**WHAT TO DO**
Transcribe the entries exactly; images are not part of the copy.
======== RECORDS TO PROCESS
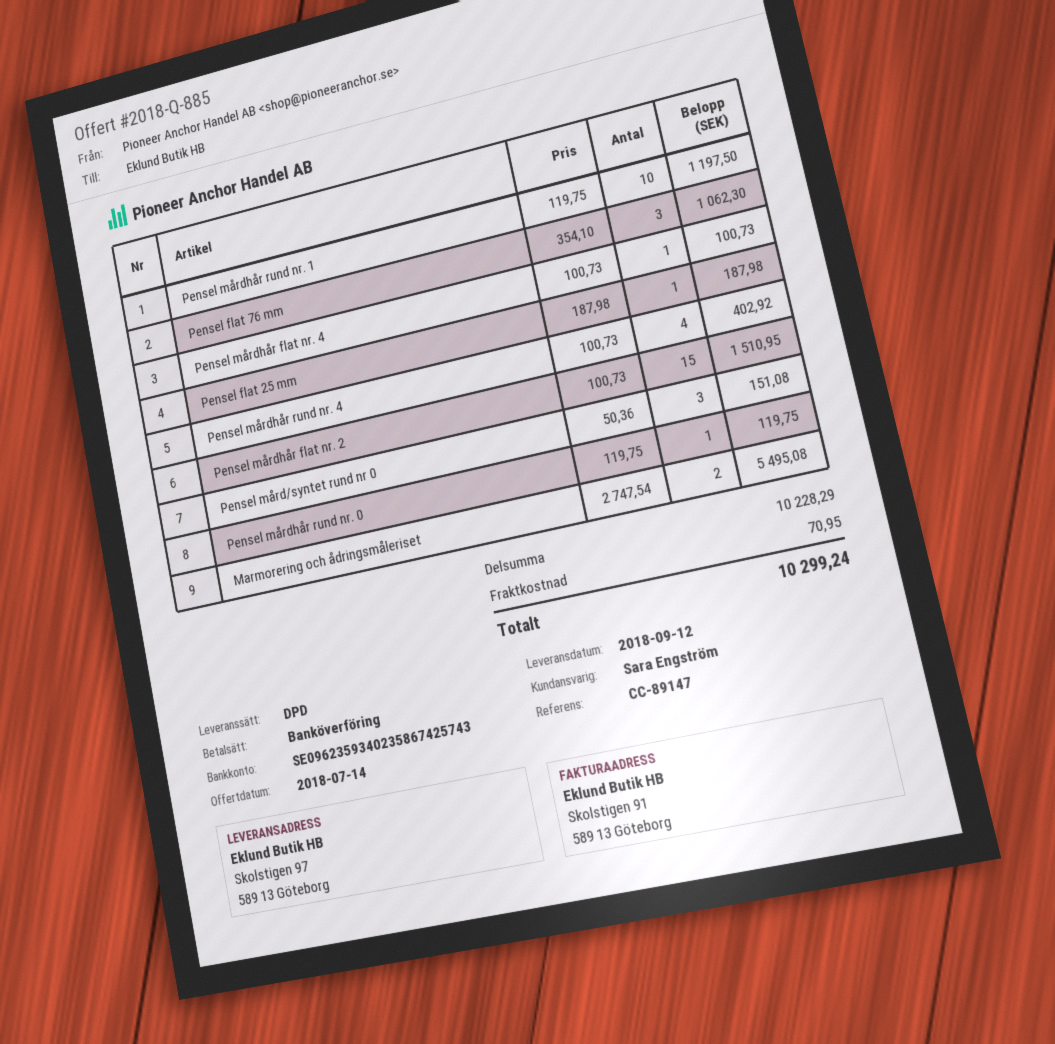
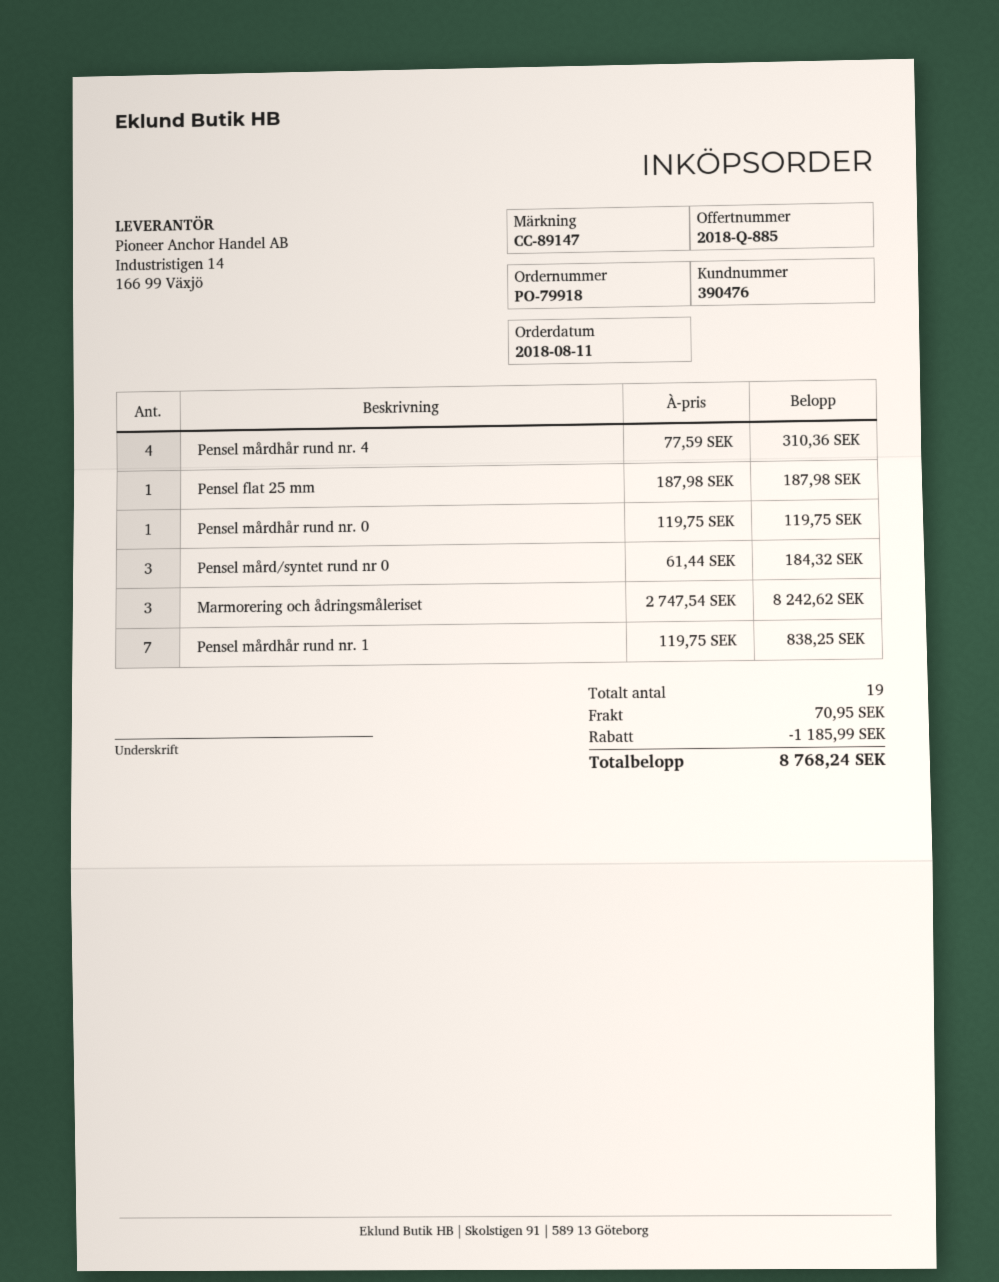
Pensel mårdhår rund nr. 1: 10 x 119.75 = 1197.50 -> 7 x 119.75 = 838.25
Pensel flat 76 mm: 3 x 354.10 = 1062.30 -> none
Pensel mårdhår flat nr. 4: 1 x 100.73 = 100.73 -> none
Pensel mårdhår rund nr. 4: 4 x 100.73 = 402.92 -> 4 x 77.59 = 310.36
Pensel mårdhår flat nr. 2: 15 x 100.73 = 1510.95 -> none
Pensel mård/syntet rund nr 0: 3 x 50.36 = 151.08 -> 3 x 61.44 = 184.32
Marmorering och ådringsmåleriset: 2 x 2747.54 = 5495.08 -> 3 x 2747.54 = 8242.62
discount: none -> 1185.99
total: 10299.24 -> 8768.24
================
**ANSWER SPACE**
Pensel mårdhår rund nr. 1: 10 x 119.75 = 1197.50 -> 7 x 119.75 = 838.25
Pensel flat 76 mm: 3 x 354.10 = 1062.30 -> none
Pensel mårdhår flat nr. 4: 1 x 100.73 = 100.73 -> none
Pensel mårdhår rund nr. 4: 4 x 100.73 = 402.92 -> 4 x 77.59 = 310.36
Pensel mårdhår flat nr. 2: 15 x 100.73 = 1510.95 -> none
Pensel mård/syntet rund nr 0: 3 x 50.36 = 151.08 -> 3 x 61.44 = 184.32
Marmorering och ådringsmåleriset: 2 x 2747.54 = 5495.08 -> 3 x 2747.54 = 8242.62
discount: none -> 1185.99
total: 10299.24 -> 8768.24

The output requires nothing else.